How much is redline lightweight shockproof? Is it much more expensive than the other two?

I think its almost time for me to do my gearbox and diff oil, as i dont know if they were done for compliance or not.

Cheers,

Rhett

I put the Redline in my gearbox a while back and it made a massive difference after about 750km of driving. I'm not sure how long ago that was but i'm getting crunching again so it might be due for another change.

Yeah i have a short shifter kit, but i haven't driven the car for 6 months so can't really tell you anything about it!!! Once it's back on the road i'm gonna try and clock up 1000km's in the first week. Then i'll be able to tell you about it.

Is anyone using these oils with a short-shifter kit?

LW.

Lucien;

I've got a short shifter in a 32 GTR and 1-2 shifts can be notchy sometimes, usually when shifting quickly and accelerating hard. Low speed or pausing slightly between shifts smooths it out but the latter defeats the purpose of a short shifter. Pushing the shifter firmly to the left when changing sometimes helps also. It's very smooth everywhere else which makes the 1-2 shift really annoying. Does yours do the same?

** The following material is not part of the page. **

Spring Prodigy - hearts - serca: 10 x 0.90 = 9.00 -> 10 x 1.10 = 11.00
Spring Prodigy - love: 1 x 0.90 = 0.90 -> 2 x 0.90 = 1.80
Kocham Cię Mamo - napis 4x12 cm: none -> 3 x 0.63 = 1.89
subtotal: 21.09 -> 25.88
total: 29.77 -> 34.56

I was thinking about using some friction modifier - used to good effect in an RS Liberty for about 20k km now.

Mark

Lucien;

I've got a short shifter in a 32 GTR and 1-2 shifts can be notchy sometimes, usually when shifting quickly and accelerating hard.  Low speed or pausing slightly between shifts smooths it out but the latter defeats the purpose of a short shifter. Pushing the shifter firmly to the left when changing sometimes helps also. It's very smooth everywhere else which makes the 1-2 shift really annoying. Does yours do the same?  

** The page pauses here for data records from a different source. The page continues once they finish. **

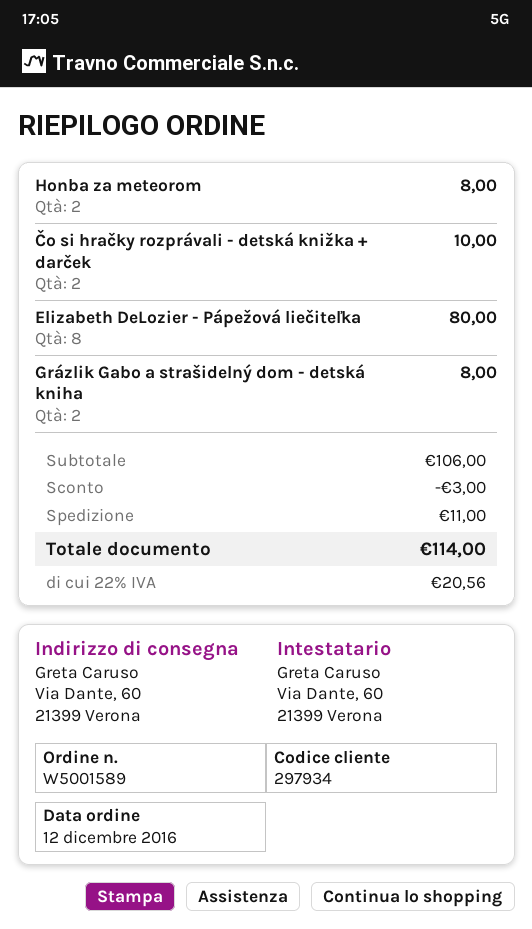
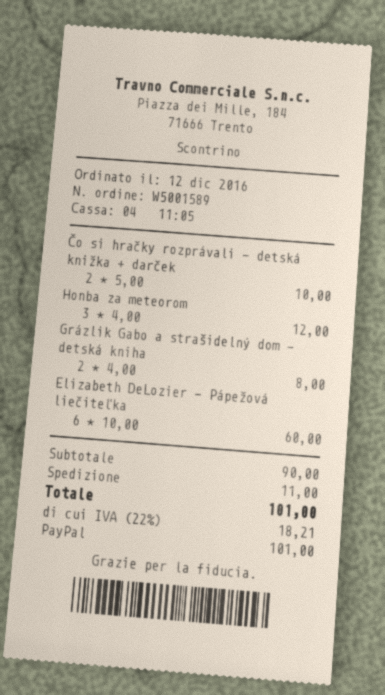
Honba za meteorom: 2 for 8.00 -> 3 for 12.00
Elizabeth DeLozier - Pápežová liečiteľka: 8 for 80.00 -> 6 for 60.00
subtotal: 106.00 -> 90.00
discount: 3.00 -> none
tax: 22% = 20.56 -> 22% = 18.21
total: 114.00 -> 101.00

I was thinking about using some friction modifier - used to good effect in an RS Liberty for about 20k km now.  

Mark

What g/box oil are you using?

LW.

Valvoline 75-85

Interesting. Reason I ask is that I was considering installing a short shifter for me R32 GT-R -- don't have one ATM -- but I want to know that using a better oil will compensate for any additional strain. With that in mind, you mentioning crunchy gears don't exactly convince me that a better g/box oil will be enough.... :(

LW.

Thanks for the link Jimbo2000... if only i'd checked the forums earlier today!!! Oh well I'll go to box hill first thing in the morning. Hopefully i'll get the car tuned tomorrow or wednesday

lwells... i had a little crunch from 1st to 2nd as well before i put in the short shifter. I then had redline installed and the crunch went away. I then put in the C's short shifter kit and there is still no crunch. I think it's just a slightly warn gearbox that will give some crunchies when cold.

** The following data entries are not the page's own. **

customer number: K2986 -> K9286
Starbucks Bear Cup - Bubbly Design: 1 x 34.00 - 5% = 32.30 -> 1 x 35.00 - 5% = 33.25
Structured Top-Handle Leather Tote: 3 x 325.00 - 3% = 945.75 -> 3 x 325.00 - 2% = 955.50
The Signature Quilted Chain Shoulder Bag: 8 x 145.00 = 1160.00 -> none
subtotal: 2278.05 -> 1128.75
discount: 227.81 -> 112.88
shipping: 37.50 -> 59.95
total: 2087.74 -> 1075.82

when i first got my car...after i changed all fluids it started crunching REALLY bad 1st-2nd...i used the valvoline dura gear 75w85....

after a few thousand k's i changed to vmx80 and the difference was great....i still use vmx80 now and change every 10,000k's or so and its very smooth no crunching at all...esp with my C's :)

Create an account or sign in to comment

You need to be a member in order to leave a comment

Create an account

Sign up for a new account in our community. It's easy!

Register a new account

Sign in

Already have an account? Sign in here.

Sign In Now


  • Similar Content

  • Latest Posts

    • Do the R32s run high or low impedance injectors?
    • It may not feel like it to your wallet....but sounds like this was one of those "lucky you did it" rebuilds. Hopefully you have better luck this time
    • It's aftermarket. It also reeks of Honda Civic tryhard from 2003. But if you want one....then you want one.
    • Well some mostly good news and some slight bad news.  Good news is cylinder 6 did in fact only require a honing and I'm good to run my 86.5mm pistons again. I should also get the block back by end of week. Bad news, had a few surprises pop up. First, main and rod bearings were trashed. No sign of any heat damage. I knew right away what caused this... I had not packed my oil pump originally and spent a lot more time than I would have liked cranking the motor to get oil pressure. It sounded fine once started so I chucked it up to luck and forgot about it. Luckily rod and crank are fine and just need new bearings. Engine builder agreed that this was the cause.    Another surprise that carbon covered up very well that I didn't catch, something got sucked up and went through cylinder 1, 2 and 3. Luckily this was no cause for concern, just needed a bit of cleaning up. Valves look fine but he will vacuum test the head this week to confirm. I'm presuming this was something left over from welding my intercooler piping, but we'll never know. I'm going to thoroughly reclean everything.    So all in all, happy the motor is fine, and I'll get it back much sooner than expected. I'll also be taking the time to convert my WMI system over to direct port. I'll snap some pictures of that when the parts come in. 
    • I understand, thanks. Yeah I wouldn't want the car to tip over, I'll try and use the sills, I don't want to risk smashing the chassis rails. I ordered some rubber pucks that have a hopefully big enough slotting. If the front right gives me trouble I can always just make a wood block. I'll measure and inspect the sills closer once I actually take the car up. I hope so, but the rubber blocks I had in hand so far were pretty damn firm, if they are that hard they won't give much way. I'll let you know what happens. Angle grinding rubber isn't one of my favorite tasks. I'll probably start a build thread soon, for my own documentation and "log" as well as sharing what's going on with the car.
×
×
  • Create New...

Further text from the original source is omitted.